Largely thanks to Virgin, which is market leader in the UK, EMI now owns 15% of the world market, and music accounts for 64% of the group's operating profits - compared to 27% in 1990. Without this strong contribution from Virgin, the music division's performance would still look pretty ordinary - operating profits (ex-Virgin) increased just 8.5% last year. Which causes some observers to question Fifield's credentials. 'He's brilliant at cutting costs,' acknowledges Steve Redmond, editor-in-chief of Music Business International magazine. 'But the real challenge for Fifield,' adds Redmond, 'is to generate organic growth.' It is a challenge of which Fifield is fully aware. With Berry installed as international supremo and Charles Koppelman - the K in SBK-running North American operations, he has time to think more about developing new opportunities for EMI. A self-confessed music fan (he played trombone in a dance band at high school), he makes a point of attending gigs as he flits around the globe. The name of the game in the music business, he recognises, is finding and signing-up tomorrow's stars. 'You just have to believe in your people, and give them an environment that makes them feel comfortable that you do believe in them,' he says. 'I guess the management principle I have to live with is patience ... The A and R department is a bit like a research centre. You hope it will come up with great new acts.' On the business development front, Fifield sees music TV as an important tool for stimulating CD and record sales. Thus EMI has teamed up with Warner Music, Sony, PolyGram and a local cable TV operator to establish an alternative music channel to MTV, in Europe's biggest national market, Germany. The joint venture, called Viva, will devote airtime principally to German artists, unlike MTV which tends to concentrate on English language performers. The same partners are considering a channel in North America to compete with MTV there. Fifield is keen to establish further partnerships to keep abreast of emerging technologies and to develop the CD-ROM market. But he sees no major acquisitions on the horizon.

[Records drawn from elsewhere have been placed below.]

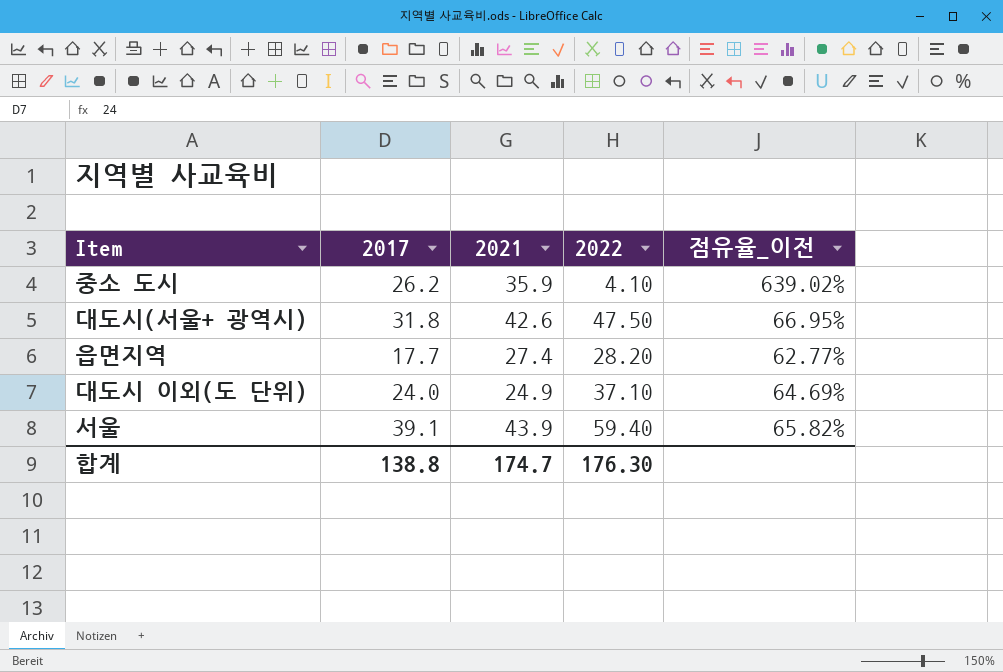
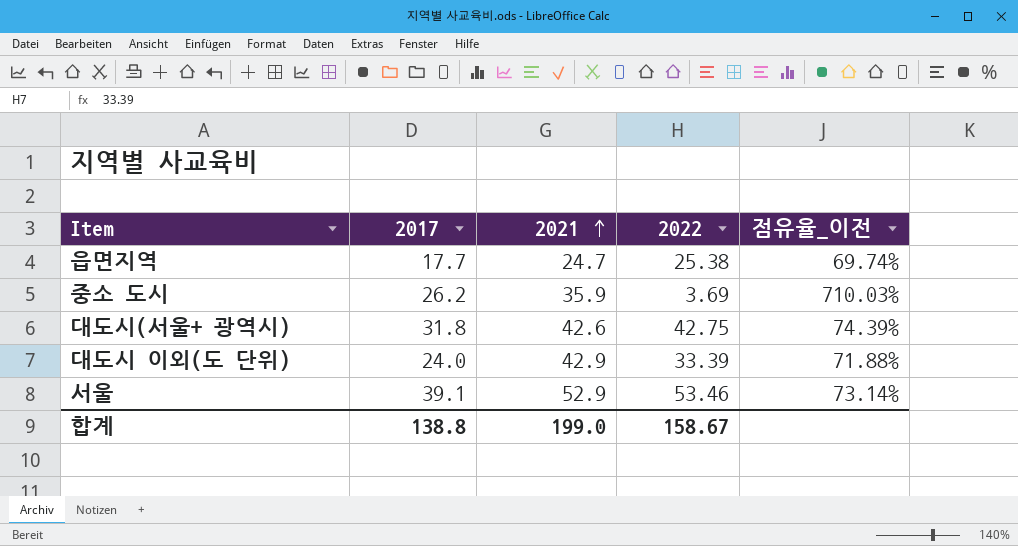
row order: none -> 2021 ascending
읍면지역 | 2021: 27.4 -> 24.7
읍면지역 | 2022: 28.20 -> 25.38
읍면지역 | 점유율_이전: 62.77% -> 69.74%
중소 도시 | 2022: 4.10 -> 3.69
중소 도시 | 점유율_이전: 639.02% -> 710.03%
대도시(서울+ 광역시) | 2022: 47.50 -> 42.75
대도시(서울+ 광역시) | 점유율_이전: 66.95% -> 74.39%
대도시 이외(도 단위) | 2021: 24.9 -> 42.9
대도시 이외(도 단위) | 2022: 37.10 -> 33.39
대도시 이외(도 단위) | 점유율_이전: 64.69% -> 71.88%
서울 | 2021: 43.9 -> 52.9
서울 | 2022: 59.40 -> 53.46
서울 | 점유율_이전: 65.82% -> 73.14%
합계 | 2021: 174.7 -> 199.0
합계 | 2022: 176.30 -> 158.67

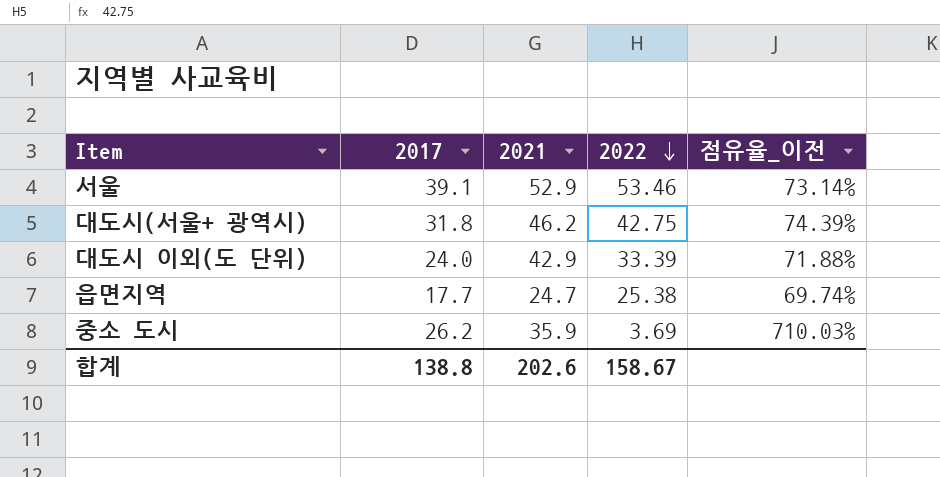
row order: 2021 ascending -> 2022 descending
대도시(서울+ 광역시) | 2021: 42.6 -> 46.2
합계 | 2021: 199.0 -> 202.6

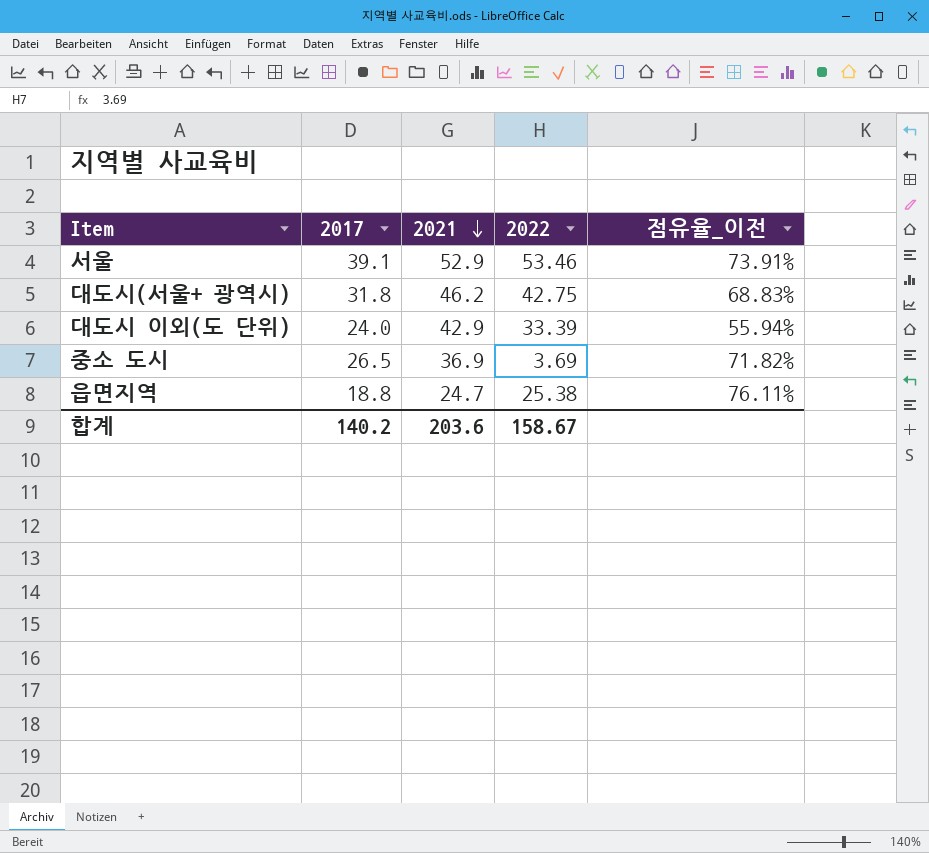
row order: 2022 descending -> 2021 descending
column 점유율_이전 | formula: [2017] / [2022] -> [2017] / [2021]
중소 도시 | 2017: 26.2 -> 26.5
중소 도시 | 2021: 35.9 -> 36.9
읍면지역 | 2017: 17.7 -> 18.8
합계 | 2017: 138.8 -> 140.2
합계 | 2021: 202.6 -> 203.6

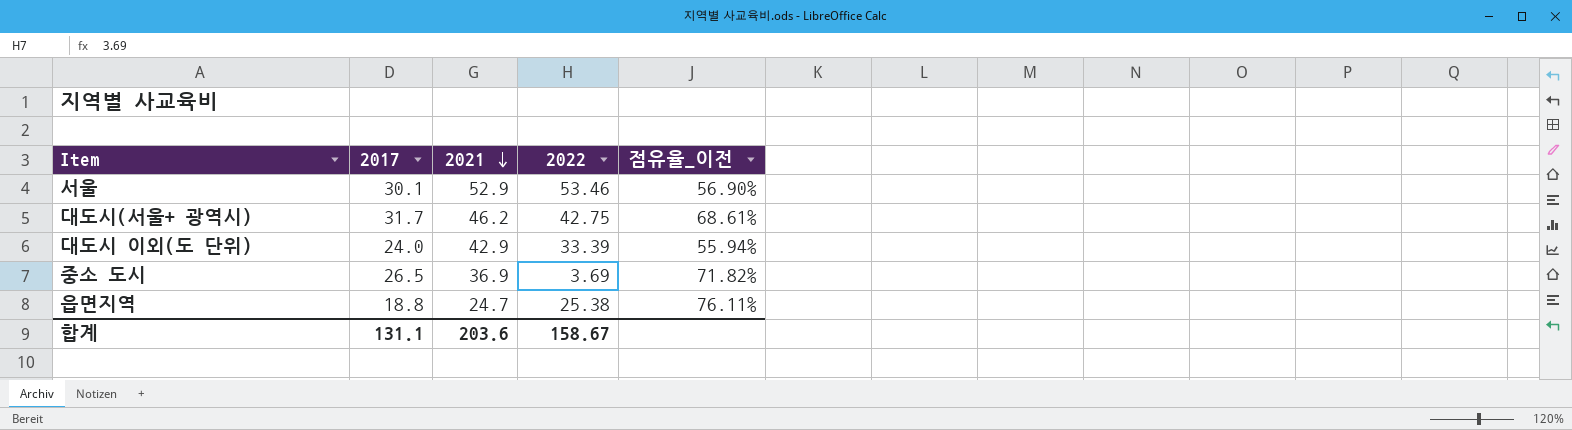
서울 | 2017: 39.1 -> 30.1
서울 | 점유율_이전: 73.91% -> 56.90%
대도시(서울+ 광역시) | 2017: 31.8 -> 31.7
대도시(서울+ 광역시) | 점유율_이전: 68.83% -> 68.61%
합계 | 2017: 140.2 -> 131.1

Fifield's is unquestionably the fun side of Thorn EMI. On the other side of the house, Mike Metcalf (a former finance director transferred by Southgate into line management) has the unenviable task of injecting excitement into the rental division. In 1991, when Metcalf took over, its US arm was under threat from legislators while commercial problems were piling up in the UK. Radio Rentals constantly underperformed its main competitor Granada. And the branding policy that had created three separate chains - DER and Multibroadcast in addition to Radio Rentals - provided no useful market differentiation but added significantly to overheads. Moreover, the Rumbelows electrical retail chain could not compete with market leader Dixons and was making losses.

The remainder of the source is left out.